01.12.2018 - Silvana Palazzo
Pugno in faccia alla moglie: arrestato
Pugno in faccia alla moglie: arrestato (Foto Pixabay)

Sequestrata dai genitori perché volevano impedirle di frequentare il fidanzato. Una giovane di venti anni ha vissuto questo incubo ma ieri, venerdì 30 novembre, è stata liberata dagli investigatori della Squadra mobile della Questura di Mantova. A ricostruire questa vicenda è la Gazzetta di Mantova, secondo cui è emerso dalle indagini che la famiglia di origine indiana della giovane si opponeva a questa relazione per una differenza di casta. Da qui la decisione di negare il consenso alle nozze. Ma i familiari non volevano neppure che i due ragazzi si vedessero e sono arrivati a minacciare di morte sia lei che il fidanzato. Evidentemente ciò non è bastato, visto che sono arrivati a sequestrarla da alcuni parenti residenti nell’Alto mantovano. Dopo aver raccolto tutti gli elementi, gli investigatori hanno quindi fatto irruzione nella casa dove la ragazza era tenuta sequestrata e l’hanno liberata. Ora la 20enne si trova in una residenza sicura, lontano dalla famiglia.

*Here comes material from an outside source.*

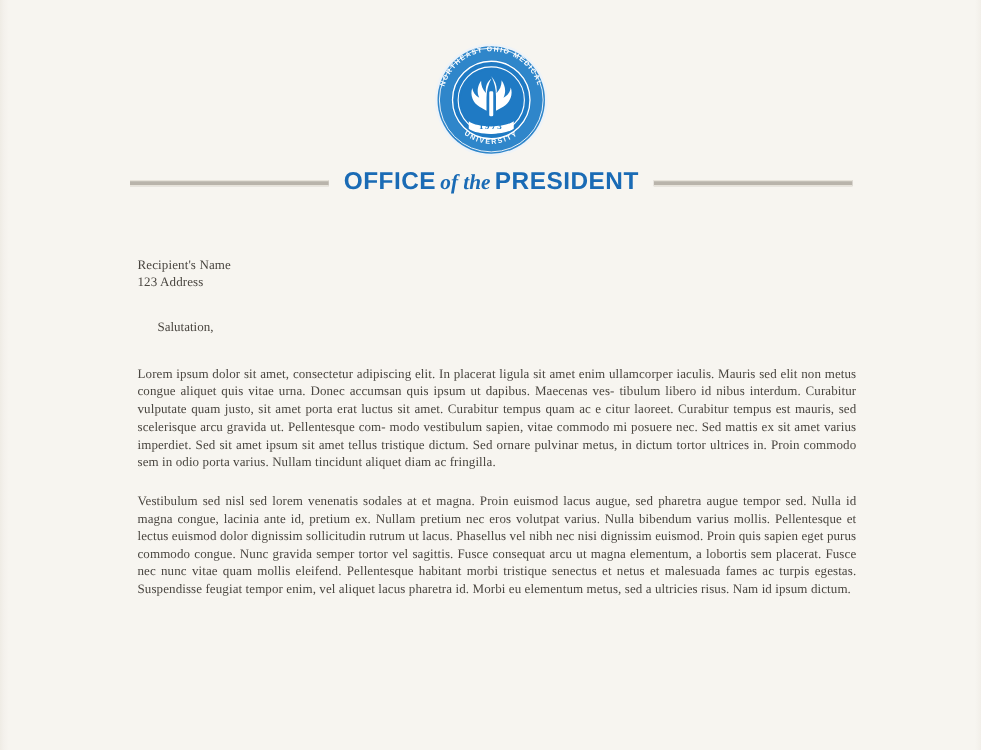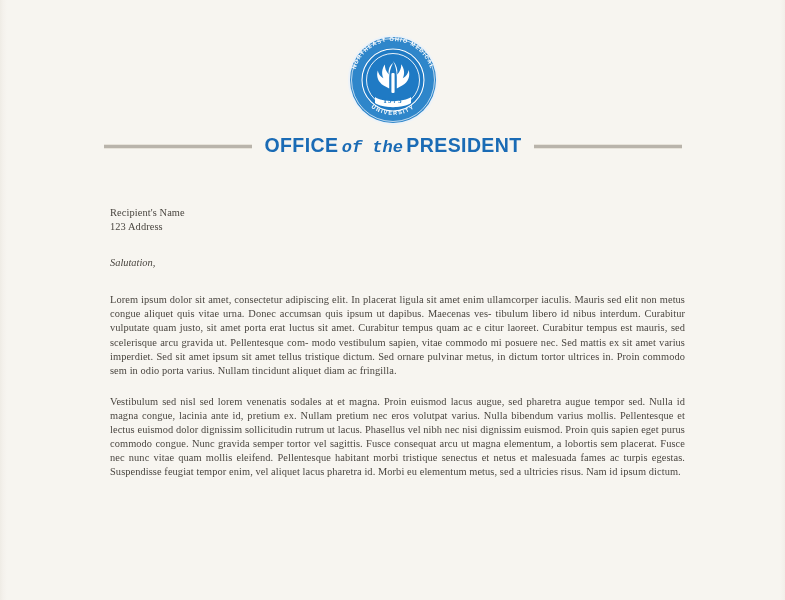"of the" .title .of-the { font-family: Liberation Mono, monospace -> Liberation Serif, serif }
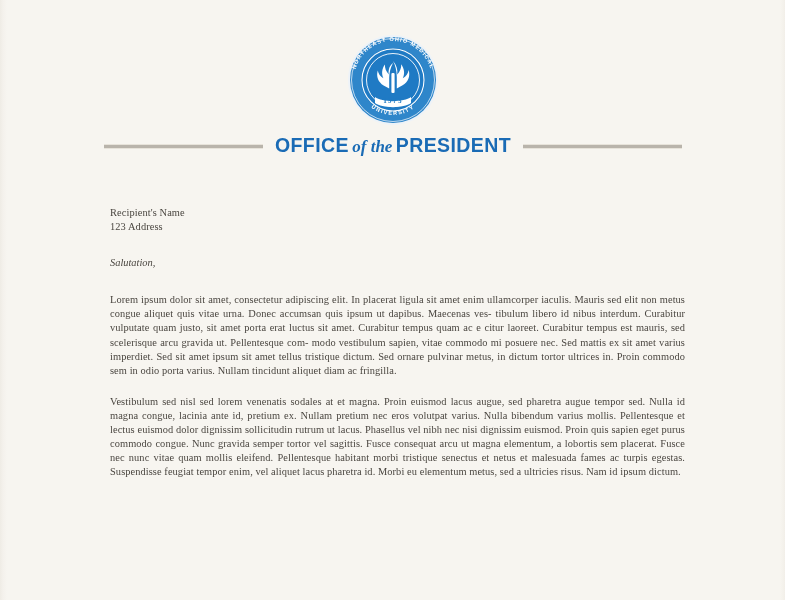"Salutation," .salutation { font-style: italic -> none; margin: 0 0 23px 0 -> 0 0 23px 16px }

SEQUESTRATA DAI GENITORI CHE SI OPPONEVANO AL FIDANZAMENTO

I genitori della 20enne e le persone che li hanno aiutati a tenere la ragazza segregata sono stati denunciati per sequestro di persona, minacce e maltrattamenti in famiglia. La giovane è stata sequestrata in casa dalla famiglia che voleva impedirle di frequentare un ragazzo perché di una casta diversa dalla sua. Provvidenziale si è rivelato l’intervento degli agenti della Squadra mobile della Questura di Mantova che hanno indagato sul caso e sono intervenuti per liberare la 20enne. Tutto era stato organizzato per impedirle di vedere il fidanzato, dopo che neppure il divieto al matrimonio era servito a separare i due innamorati. La relazione era infatti continuata, da qui la drastica decisione di sequestrarla. Ma ora la giovane è libera e soprattutto al sicuro in una residenza sconosciuta alla famiglia, che ora deve rispondere delle pesanti accuse.